In Memory of Colin Brown, Rockland, MA March 26, 2001to March 30, 2006
We gave Colin his name when I was 25 weeks pregnant because it means "victorious". I learned of his CHD when I was 20 weeks pregnant. All birthing plans changed-different doctors and hospital for me and my babies. I am glad that I had the knowledge ahead of time to prepare myself and my
family for the upcoming experience.
We did the walkthrough of the CICU at Boston Children's Hospital and met with all the doctors to get our heads wrapped around the whole thing. As if one could comprehend a three day old baby having his first open heart surgery. The idea of the doctors working on a heart the size of my baby's
fist was so scary.
Colin and his twin brother, David, were born in March of 2001 via c-section and my life has never been the same since. Colin was born with double inlet single left ventricle (DILV), small subaortic outflow chamber, restrictive bulboventricular foramen, bicuspid aortic valve, severe aortic coarctation,
severe transverse arch hypoplasia and a patent ductus arteriosus. How can one little baby have so many heart defects? It's easier to tell others that his diagnosis is double inlet single left ventricle.
Colin had the Norwood surgery when he was three days old. He was in CICU for 10 days, mostly on sleep drugs to keep him still. When he was 17 days old, I was able to bring him home after he successfully drank 30ml of fluid. It is all about getting enough calories into him since his heart worked overtime and burns a lot of calories.
He thrived along side his brother and days seemed to pass. I'd worry when they'd become sick as I was concerned that Colin might wind up in the hospital just with a common flu. He was in the hospital four times in his first year due to dehydration and RSV. At six months of age he had the
bidirectional Glenn and did wonderfully and was home in five days! At 18 months, he had his third and final planned open heart surgery, the fenestrated Fontan. After this surgery, he has had arrhythmia issues. He has also had four catheterizations. There were possible plans in the future for a pacemaker but it was a wait and see thing.

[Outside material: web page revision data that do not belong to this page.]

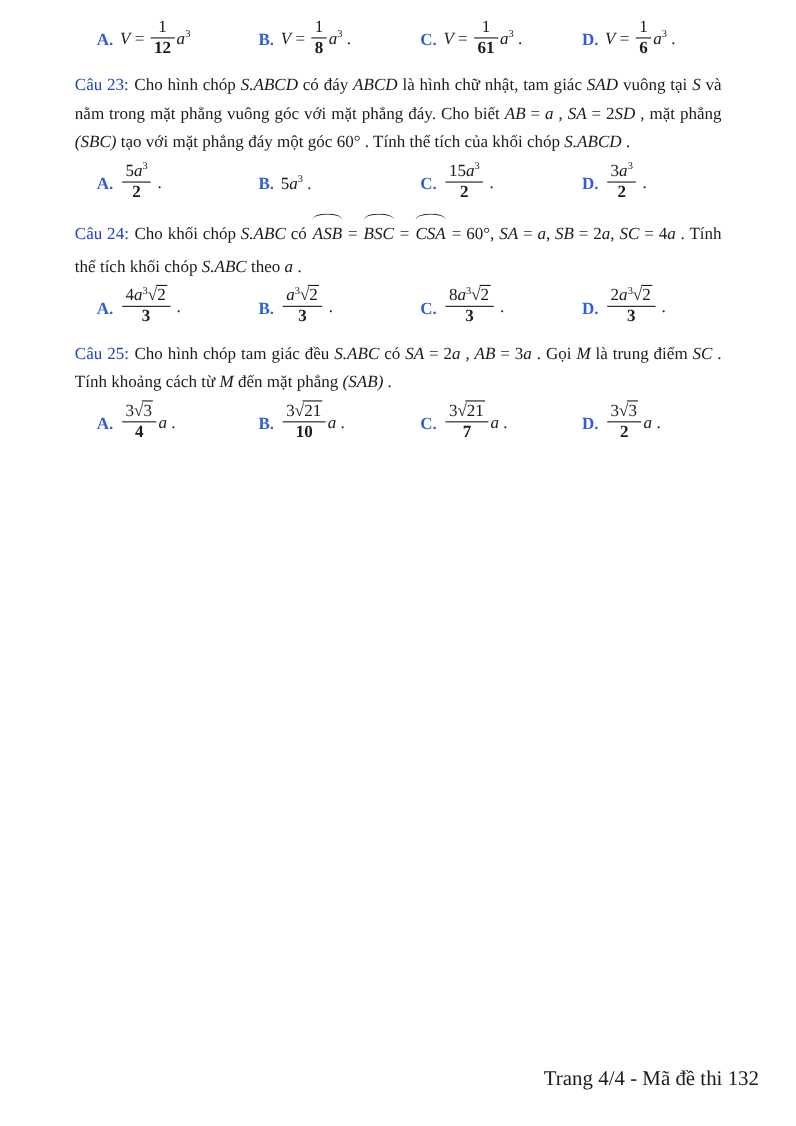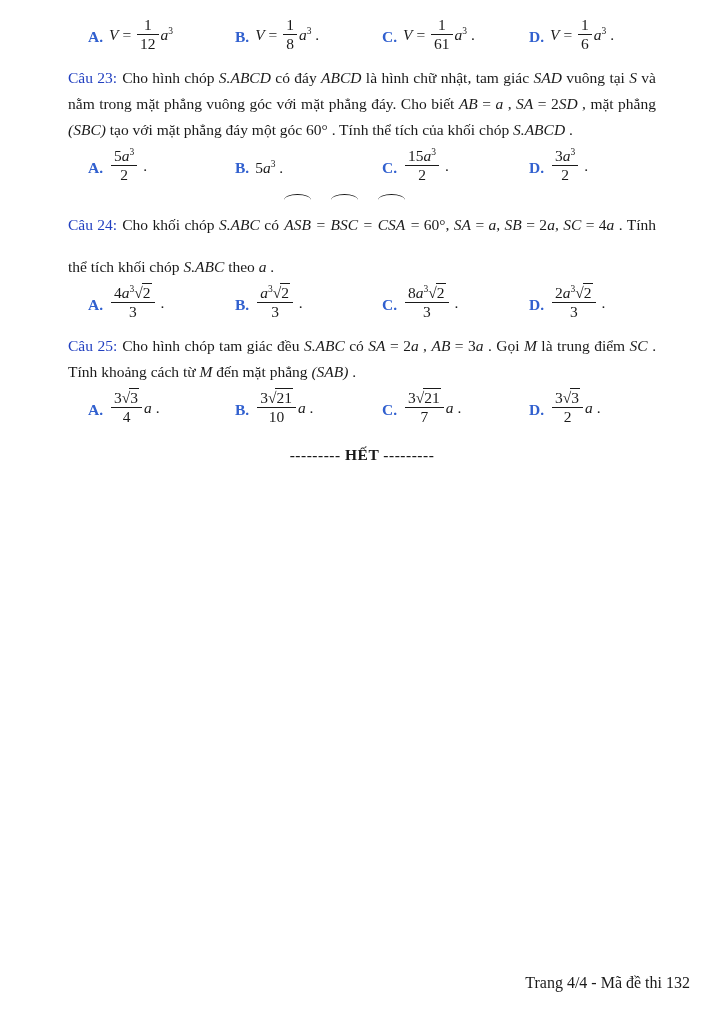--- a/index.html
+++ b/index.html
@@ -44,7 +44,7 @@
     transform:translateY(-2px);
   }
   .mfrac .num{display:block;padding:0 3px;}
-  .mfrac .den{display:block;border-top:1.3px solid var(--ink);padding:0 3px;}
+  .mfrac .den{display:block;border-top:1.3px solid var(--ink);padding:0 3px;font-weight:bold;}
   .msqrt{white-space:nowrap;}
   .msqrt .radicand{border-top:1.3px solid var(--ink);padding:0 1px;margin-left:-1px;}
   .mhat{position:relative;display:inline-block;padding:16px 1px;}

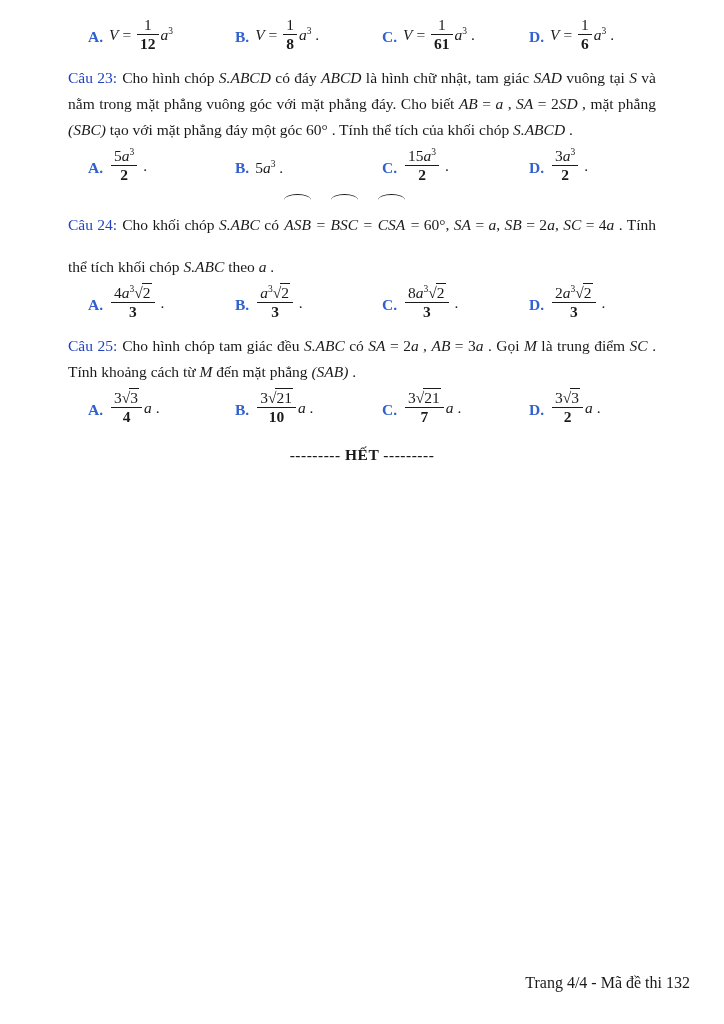--- a/index.html
+++ b/index.html
@@ -47,7 +47,7 @@
   .mfrac .den{display:block;border-top:1.3px solid var(--ink);padding:0 3px;font-weight:bold;}
   .msqrt{white-space:nowrap;}
   .msqrt .radicand{border-top:1.3px solid var(--ink);padding:0 1px;margin-left:-1px;}
-  .mhat{position:relative;display:inline-block;padding:16px 1px;}
+  .mhat{position:relative;display:inline-block;padding:4px 1px;}
   .mhat::before{
     content:"";position:absolute;left:1px;right:1px;top:-2px;height:5px;
     border-top:1.4px solid var(--ink);

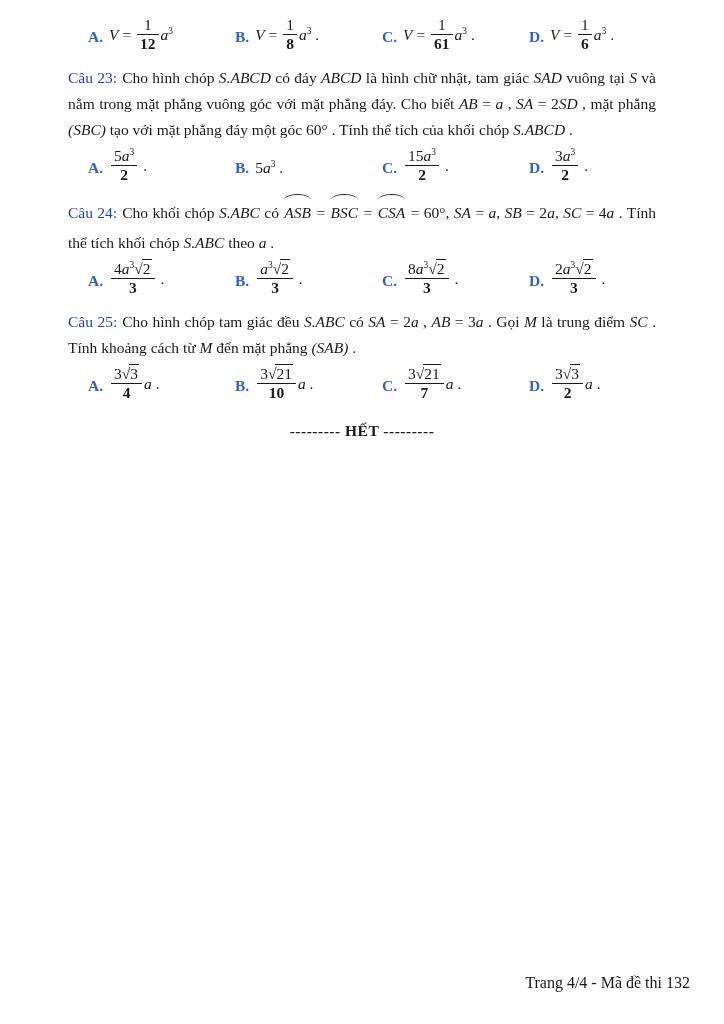--- a/index.html
+++ b/index.html
@@ -147,7 +147,6 @@
       </div>
     </div>
 
-    <div class="end-line">--------- HẾT ---------</div>
   </div>
 
   <div class="footer">Trang 4/4 - Mã đề thi 132</div>

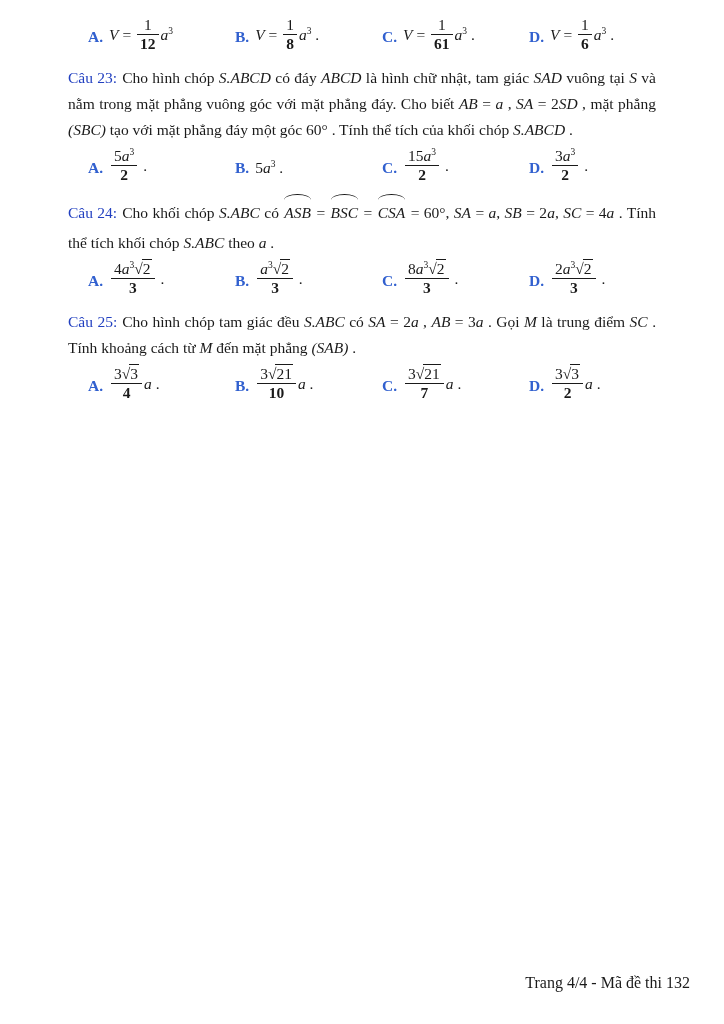--- a/index.html
+++ b/index.html
@@ -54,7 +54,7 @@
     border-radius:50% 50% 0 0 / 100% 100% 0 0;
   }
   .end-line{text-align:center;font-weight:bold;margin-top:14px;letter-spacing:0.5px;}
-  .footer{position:absolute;right:34px;bottom:32px;font-size:16px;}
+  .footer{position:absolute;right:34px;bottom:32px;font-size:19px;}
 </style>
 </head>
 <body>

Colin was funny, loving and extremely considerate of other people. He loved race cars, monster trucks and anything else his twin brother loved. We were always worried when he'd became ill. I know that we didn't know long his repairs would last but I tried not to think about it. We were lead to believe he'd have at least 30 years or so. Every time I saw that beautiful smile or his angelic sleeping face, I thanked God that He thought I was worthy enough to receive such a gift as my son, Colin. I have never met a more kinder child in my life and I had hoped that life would always treat him kindly. Colin and David traveled the country enjoying family and friends, packing in a life's worth of experiences into 6 years. They had been on planes more than 17 times and had been to all the fun things this country has to offer. He was the happiest child and always spread sunshine where ever he went. His last days where spent fulfilling his lifelong dream of being at the Monster Truck World Finals in Las Vegas on March 25, 2006 where he had an unexpected heart attack on his birthday and passed away 3 days later while on his trip.